— Ну и что? Ты ведь жива-здорова.
— Но я только что намазалась кремом от солнца.
Люси, склонив голову, преувеличивая свою чувствительность и болезненность, изобразила, как нежно она наносила себе на плечо и предплечье «Солтан-8». Угрюмая гримаса преобразила ее круглое лицо, в обычное время пусть невыразительное, но весьма симпатичное. Брови нахмурились, ноздри раздулись, нижняя губа зажила собственной жизнью.
Еще с младенческих лет Люси умела превращаться в уродину — в буквальном смысле этого слова. Ей это умение передалось по наследству. Мать замечала его в дочери, дочь — в матери. Но ни та ни другая не осознавали (хотя Доминику это было до смешного очевидно), что они с точностью копировали друг друга.

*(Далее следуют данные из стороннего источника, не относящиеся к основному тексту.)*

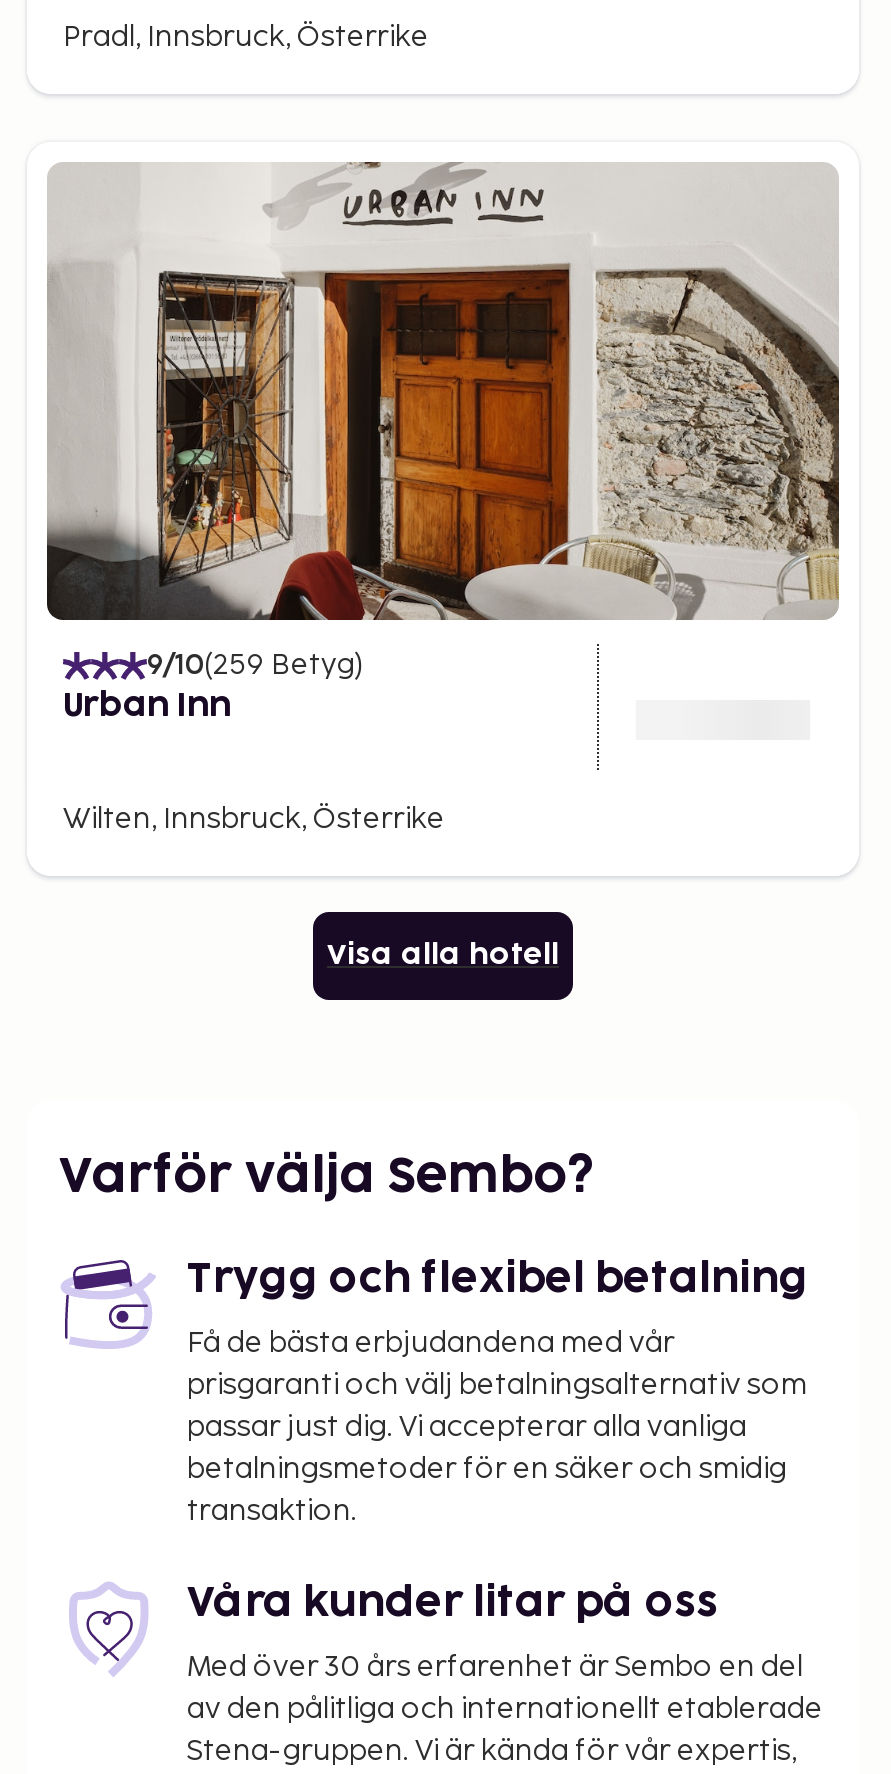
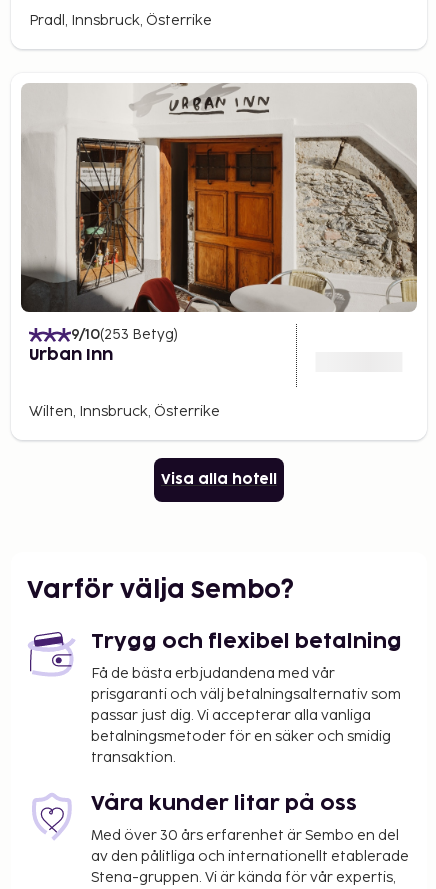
- 9/10(259 Betyg)
+ 9/10(253 Betyg)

— А теперь из-за него все смылось.
— Так намажься снова. Боже мой. Что ты слона из мухи делаешь.
— Вода будет маслянистой. Папа говорит, что перед тем как идти купаться, мы должны смывать крем в душе.
— О, дети. Прямо не знаю.
— Это все Доминик. Я просто лежала и читала журнал. А он столкнул меня. И журнал весь промок.
— А вот это нехорошо.
— Я говорила ему, что ты рассердишься.
— Ну да, я сержусь.
На самом же деле Джеральдин чувствовала только усталость. И слабость. Родительские обязанности истощили ее. Она не могла справиться с ситуацией. Доминик, несмотря на все ее усилия, несмотря на самое лучшее образование, которое можно купить за деньги, все больше выходил из-под контроля. Он был вылитый Дэвид, в этом все дело. Дэвид до мозга костей. Копия своего непутевого дяди. В семнадцать лет он стал юношей, каким ее брат был почти тридцать лет назад. Доминик больше походил на сына Дэвида, чем собственно сын Дэвида. И как с Дэвидом Гарви всегда были проблемы, так же и с Домиником. Это врожденное свойство. Во многом тут виноваты гены.

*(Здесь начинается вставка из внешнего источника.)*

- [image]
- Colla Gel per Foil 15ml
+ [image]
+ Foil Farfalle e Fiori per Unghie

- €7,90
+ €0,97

С безнадежностью во взгляде Джеральдин смотрела на неторопливо приближающегося подростка. Она отметила про себя его уверенность, его рост, крепость сложения, гармоничность черт лица, его бронзовый блестящий торс, каштановые волосы, отливающие на солнце медью. На нем были только мокрые плавки, мало что оставлявшие воображению. Во всем его облике было что-то испорченное. И какой смысл ругать его? Какая от этого может быть польза? На ум приходило слово «неисправимый».
И все же:
— Доминик, — укорила она его, как требовал того материнский долг, — извинись перед Люси, прошу тебя. Ты поступил очень некрасиво… как маленький. Тебе должно быть стыдно!
— Извини, Люси, — произнес он безразлично, уселся на газоне, широко раскинув ноги, и, переполняемый энергией, принялся рвать и разбрасывать вокруг себя пучки травы. Да, кроме генов, свою лепту вносили и гормоны. Джеральдин старалась не задумываться о его гормонах.